L’électricité de Kinshasa vibrait au rythme des débats passionnés ce 3 juillet, lorsque le Rassemblement des Étudiants Congolais (REC) a clôturé son Congrès panafricain par une revendication historique. Dans l’enceinte où se pressaient des centaines de jeunes venus de divers établissements supérieurs, une exigence unanime a jailli : la création immédiate d’un institut Patrice-Emery Lumumba, phare du panafricanisme contemporain. Trois jours durant, du 30 juin à cette clôture enflammée, ces héritiers de l’indépendance ont ravivé la braise d’une conscience continentale assoupie.
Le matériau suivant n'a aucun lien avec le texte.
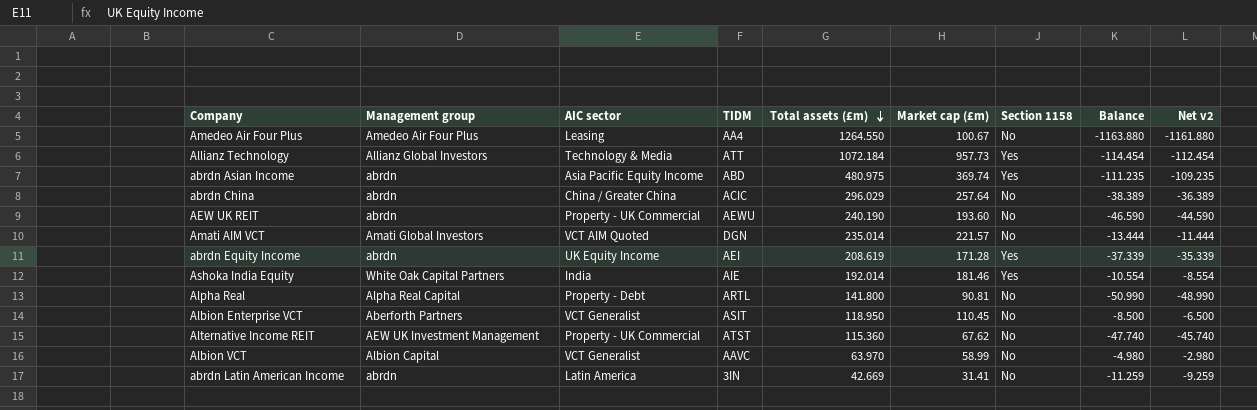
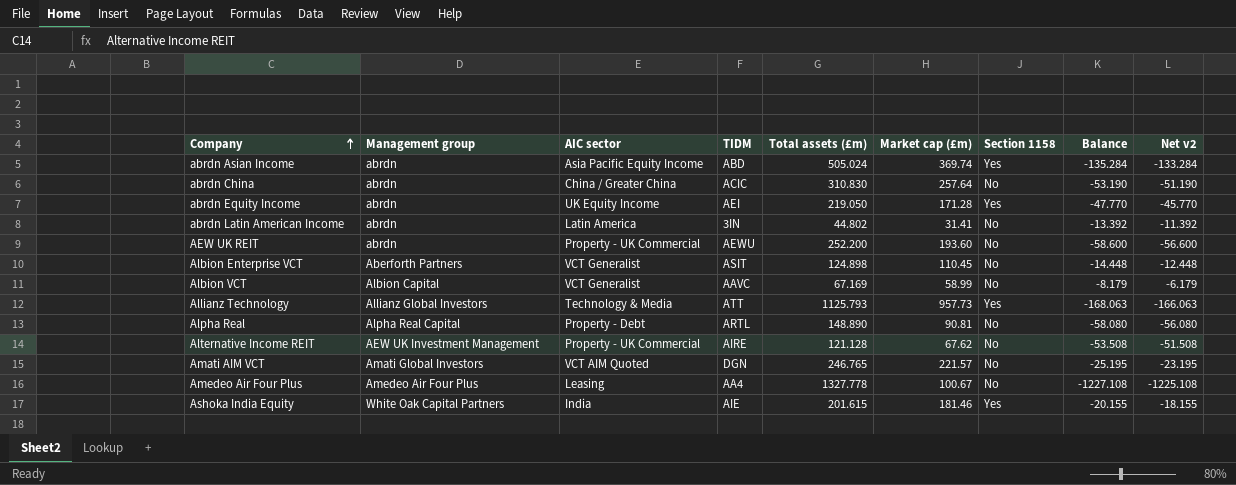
row order: Total assets (£m) descending -> Company ascending
abrdn Asian Income | Total assets (£m): 480.975 -> 505.024
abrdn Asian Income | Balance: -111.235 -> -135.284
abrdn Asian Income | Net v2: -109.235 -> -133.284
abrdn China | Total assets (£m): 296.029 -> 310.830
abrdn China | Balance: -38.389 -> -53.190
abrdn China | Net v2: -36.389 -> -51.190
abrdn Equity Income | Total assets (£m): 208.619 -> 219.050
abrdn Equity Income | Balance: -37.339 -> -47.770
abrdn Equity Income | Net v2: -35.339 -> -45.770
abrdn Latin American Income | Total assets (£m): 42.669 -> 44.802
abrdn Latin American Income | Balance: -11.259 -> -13.392
abrdn Latin American Income | Net v2: -9.259 -> -11.392
AEW UK REIT | Total assets (£m): 240.190 -> 252.200
AEW UK REIT | Balance: -46.590 -> -58.600
AEW UK REIT | Net v2: -44.590 -> -56.600
Albion Enterprise VCT | Total assets (£m): 118.950 -> 124.898
Albion Enterprise VCT | Balance: -8.500 -> -14.448
Albion Enterprise VCT | Net v2: -6.500 -> -12.448
Albion VCT | Total assets (£m): 63.970 -> 67.169
Albion VCT | Balance: -4.980 -> -8.179
Albion VCT | Net v2: -2.980 -> -6.179
Allianz Technology | Total assets (£m): 1072.184 -> 1125.793
Allianz Technology | Balance: -114.454 -> -168.063
Allianz Technology | Net v2: -112.454 -> -166.063
Alpha Real | Total assets (£m): 141.800 -> 148.890
Alpha Real | Balance: -50.990 -> -58.080
Alpha Real | Net v2: -48.990 -> -56.080
Alternative Income REIT | TIDM: ATST -> AIRE
Alternative Income REIT | Total assets (£m): 115.360 -> 121.128
Alternative Income REIT | Balance: -47.740 -> -53.508
Alternative Income REIT | Net v2: -45.740 -> -51.508
Amati AIM VCT | Total assets (£m): 235.014 -> 246.765
Amati AIM VCT | Balance: -13.444 -> -25.195
Amati AIM VCT | Net v2: -11.444 -> -23.195
Amedeo Air Four Plus | Total assets (£m): 1264.550 -> 1327.778
Amedeo Air Four Plus | Balance: -1163.880 -> -1227.108
Amedeo Air Four Plus | Net v2: -1161.880 -> -1225.108
Ashoka India Equity | Total assets (£m): 192.014 -> 201.615
Ashoka India Equity | Balance: -10.554 -> -20.155
Ashoka India Equity | Net v2: -8.554 -> -18.155

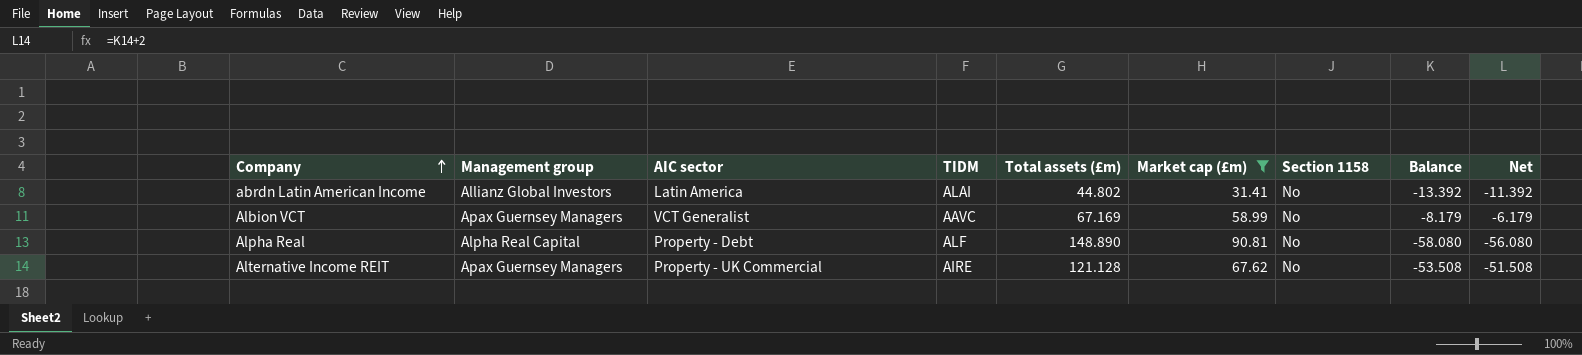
filter: none -> Market cap (£m) <= 90.81
column name: Net v2 -> Net
abrdn Latin American Income | Management group: abrdn -> Allianz Global Investors
abrdn Latin American Income | TIDM: 3IN -> ALAI
Albion VCT | Management group: Albion Capital -> Apax Guernsey Managers
Alpha Real | TIDM: ARTL -> ALF
Alternative Income REIT | Management group: AEW UK Investment Management -> Apax Guernsey Managers

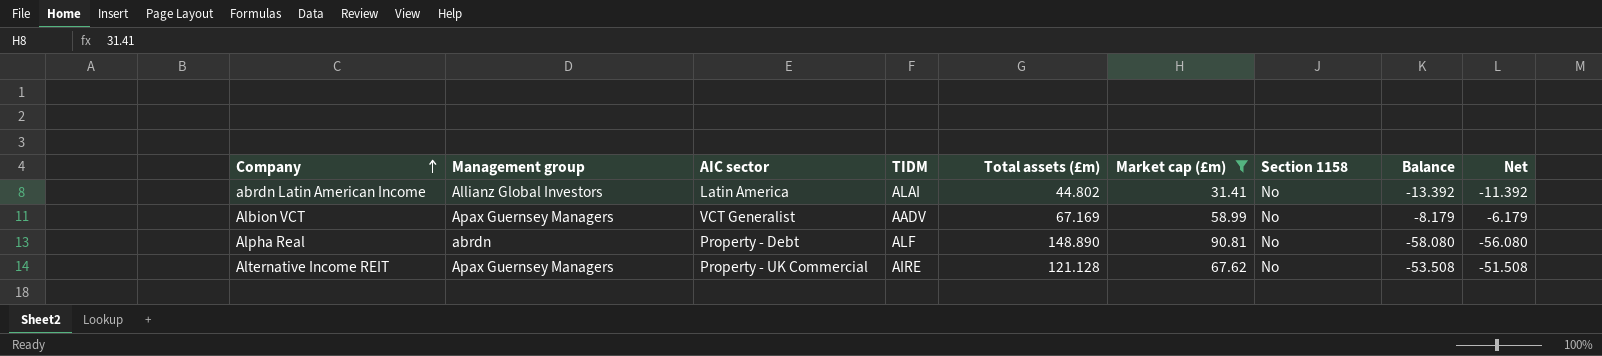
Albion VCT | TIDM: AAVC -> AADV
Alpha Real | Management group: Alpha Real Capital -> abrdn

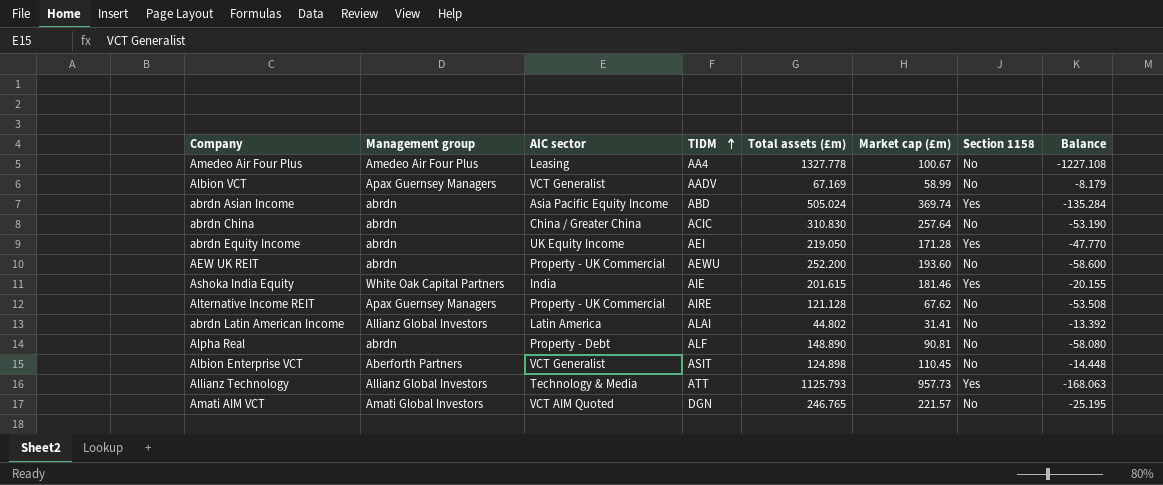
filter: Market cap (£m) <= 90.81 -> none
row order: Company ascending -> TIDM ascending
column Net | formula: [Balance] + 2 -> none

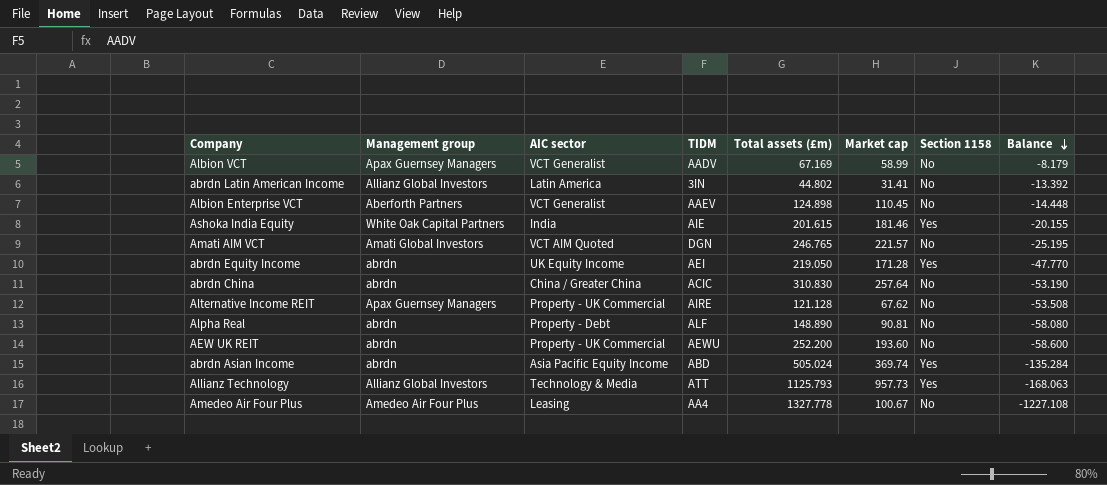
row order: TIDM ascending -> Balance descending
column name: Market cap (£m) -> Market cap
abrdn Latin American Income | TIDM: ALAI -> 3IN
Albion Enterprise VCT | TIDM: ASIT -> AAEV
L’auditorium résonnait des voix de figures telles que Kemi Seba, venu du Bénin, ou Christian Nsung du Gabon, tissant avec Nkosi Mandela Mfumu Nkusu une tapisserie intellectuelle audacieuse. Chaque intervention, chaque débat sur l’unité africaine semblait faire trembler les murs des certitudes coloniales. Ribescin Ngandu, étudiant congolais transfiguré par l’événement, confiait d’une voix nouée par l’émotion : « Ce congrès a réveillé le lion en moi. Désormais panafricaniste, je combattrai toute oppression. » Cette métamorphose collective, palpable dans l’air chargé de Kinshasa, dessinait les contours d’un éveil patriotique sans précédent en RDC.
Mais au-delà des discours, une critique acerbe a émergé comme un couperet. Shekina Mangala, de l’Université Catholique Cardinal Malula, a lancé une interpellation cinglante aux autorités : « Pourquoi enseigne-t-on David Livingstone plutôt que Kimpwanza ? Nos enfants traitent nos héroïnes de sorcières tandis qu’ils vénèrent des explorateurs étrangers. En Chine, chaque élève connaît ses ancêtres ; ici, nous naviguons dans la confusion historique. » Cette plaidoirie pour un enseignement de l’histoire africaine authentique a suscité un tonnerre d’applaudissements, révélant une soif inextinguible de racines.
Face à ce constat implacable, Kemi Seba a présenté la pierre angulaire du renouveau : « L’institut Patrice Lumumba sera notre arme de construction massive. Comme nous l’avons semé durant ce congrès panafricain à Kinshasa, il propagera notre vision auprès des masses. Le temps est venu de privilégier les peuples africains, non les puissances étrangères. » Cette institution envisagée par le REC étudiants congolais ne se contenterait pas d’érudition ; elle ambitionne de forger des soldats de la pensée décoloniale.
Alors que les recommandations s’apprêtent à être remises au ministre de la Jeunesse, une question persiste : cet éveil patriotique marque-t-il l’aube d’une révolution pédagogique ? Le fantôme de Lumumba, convoqué dans l’appellation même de l’institut, semble hanter les couloirs du pouvoir. Ces étudiants, transformés en passeurs de mémoire, ont allumé un feu qui ne demande qu’à embraser les programmes scolaires. Leur combat dépasse les frontières de la RDC ; c’est à une reconquête de la dignité africaine qu’ils nous convient, livre après livre, conscience après conscience.